Forum Moderators: phranque

Message Too Old, No Replies

Apache log file missing some IPs

         

Dagger

11:58 am on Jun 21, 2006 (gmt 0)

10+ Year Member



When I checked bbclone today for webtraffic I noticed the ip 208.66.195.2 identifying itself as psycheclone. It appears to be a robot crawling for email adresses.

When I looked for the same ip adress in the apache log, there is no record of it, or any record in the same timeframe.

I doubt our host has blocked it out from the logs, googlebot and a host of other bots certainly shows. Besides, it seems to be a very recent bot, starting in june from what I can gather by searching the net.

What can cause Ips from being excluded from the apache log?

jdMorgan

2:08 pm on Jun 21, 2006 (gmt 0)

WebmasterWorld Senior Member 10+ Year Member



1) Are you on shared virtual hosting with non-real-time log file updates? If so, access records may be dropped if the cron job that 'splits up' the main server log fails to execute or if it runs out of time to get its job done.

2) Have you used the CustomLog directive (mod_log_config) to exclude some accesses from being logged? If so, look to the logic (usually implemented with mod_setenvif) used to determine whether a particular access should be logged -- there is probably a bug in it.

Jim

Dagger

2:19 pm on Jun 21, 2006 (gmt 0)

10+ Year Member



I do not have access to the apache configuration file. The daily log is generated for us one time a day. Guessing it happens too all the other domains too at that time. Will see if it happens with the same IP adress tomorrow when the job for today is done.

As far as I understand, I cant use CustomLog because I do not have access to apache configuration, only htaccess.

jdMorgan

2:42 pm on Jun 21, 2006 (gmt 0)

WebmasterWorld Senior Member 10+ Year Member



> The daily log is generated for us one time a day.

"Daily log" -- Then it's most likely that scheduled process is failing or running out of time.
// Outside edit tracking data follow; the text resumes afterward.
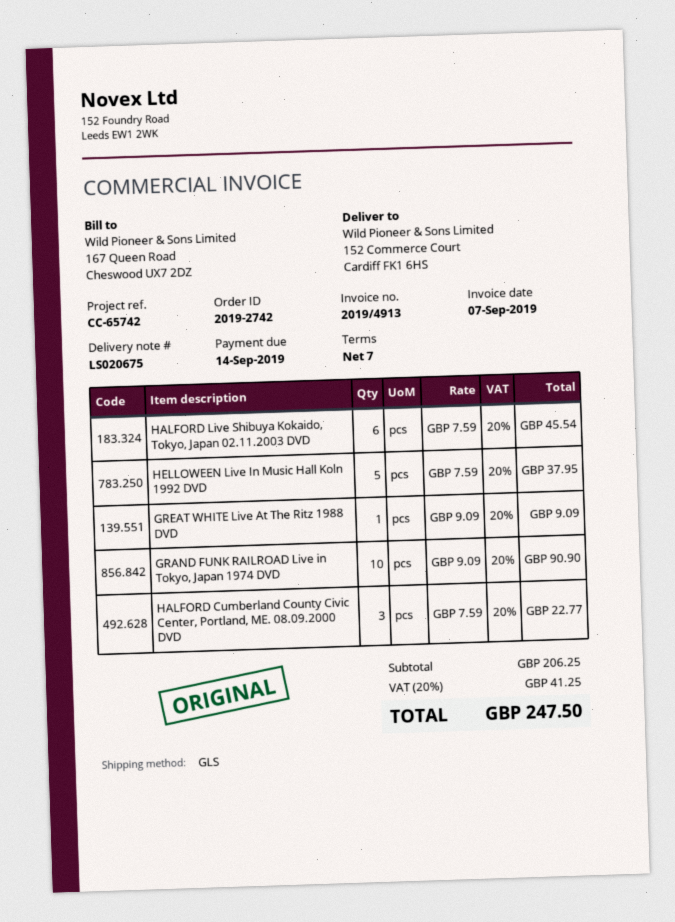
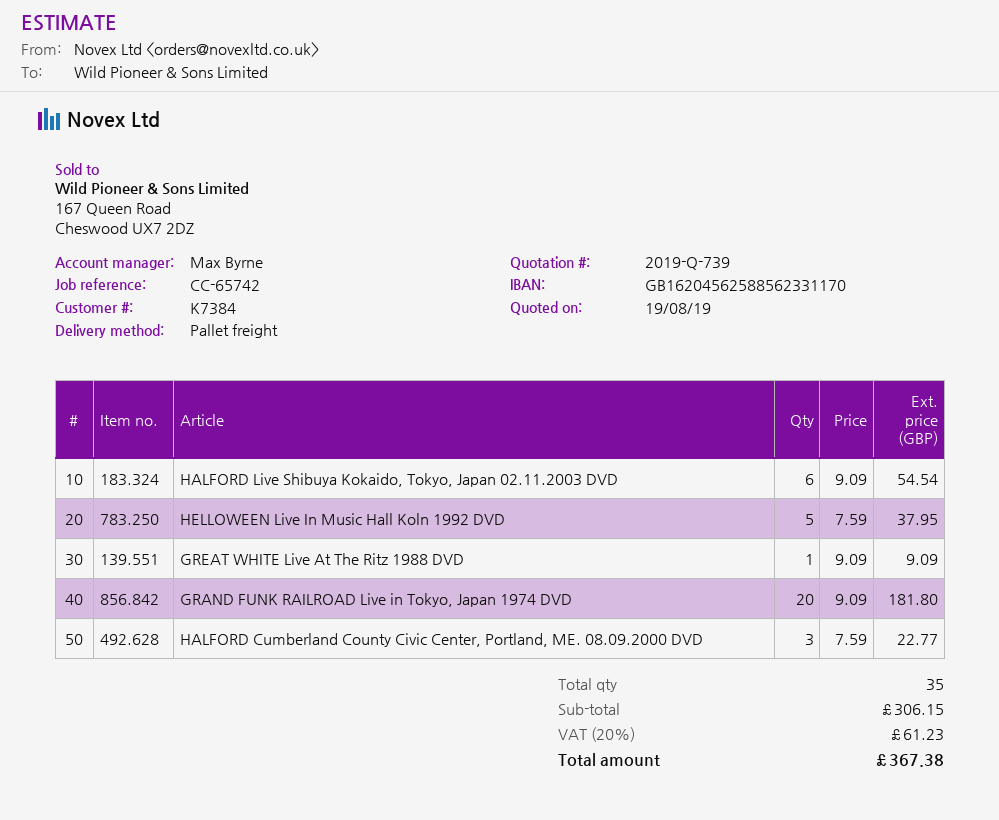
shipping method: GLS -> pallet freight
HALFORD Live Shibuya Kokaido, Tokyo, Japan 02.11.2003 DVD: 6 x 7.59 = 45.54 -> 6 x 9.09 = 54.54
GRAND FUNK RAILROAD Live in Tokyo, Japan 1974 DVD: 10 x 9.09 = 90.90 -> 20 x 9.09 = 181.80
subtotal: 206.25 -> 306.15
tax: 20% = 41.25 -> 20% = 61.23
total: 247.50 -> 367.38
This is usually done by a cron-scheduled script that goes through the raw server access log and splits up the access records among the hosted sites based on the logged HTTP_HOST header value.

> As far as I understand, I cant use CustomLog because I do not have access to apache configuration...

Correct.

I would recommend asking your host why access records are being dropped. I doubt that it has to anything to do with one specific IP address or user-agent, unless that address or user-agent is flooding their servers and they have blocked it and excluded it from being logged in order to keep the log file size down. If your 'stats' program records response codes, check to see if those requests are getting 200-OK responses, 403-Forbidden, or something else.

Jim

Dagger

7:22 am on Jun 22, 2006 (gmt 0)

10+ Year Member



The hit from psycheclone was 30 minutes past midnight or so, meaning the first hit on our site for that day, got alot of hits after that time. Wouldn't the job go through it sequentially?

When I check the logs for last night, there is alot of hits from psycheclone. Several hits per second actually. Strange that all the hits for our pdf and word documents returns 404, even though the adress and the documents they look for exists there. Other bots get normal response codes.

Another thing with this psycheclone. 0-2 days after it hits our site, there are some smaller hits shortly after each other from lots of different countries, like India, Korea, Vietnam, Jordan, Poland etc. Guessing this program for some reason go through proxy servers to check some more?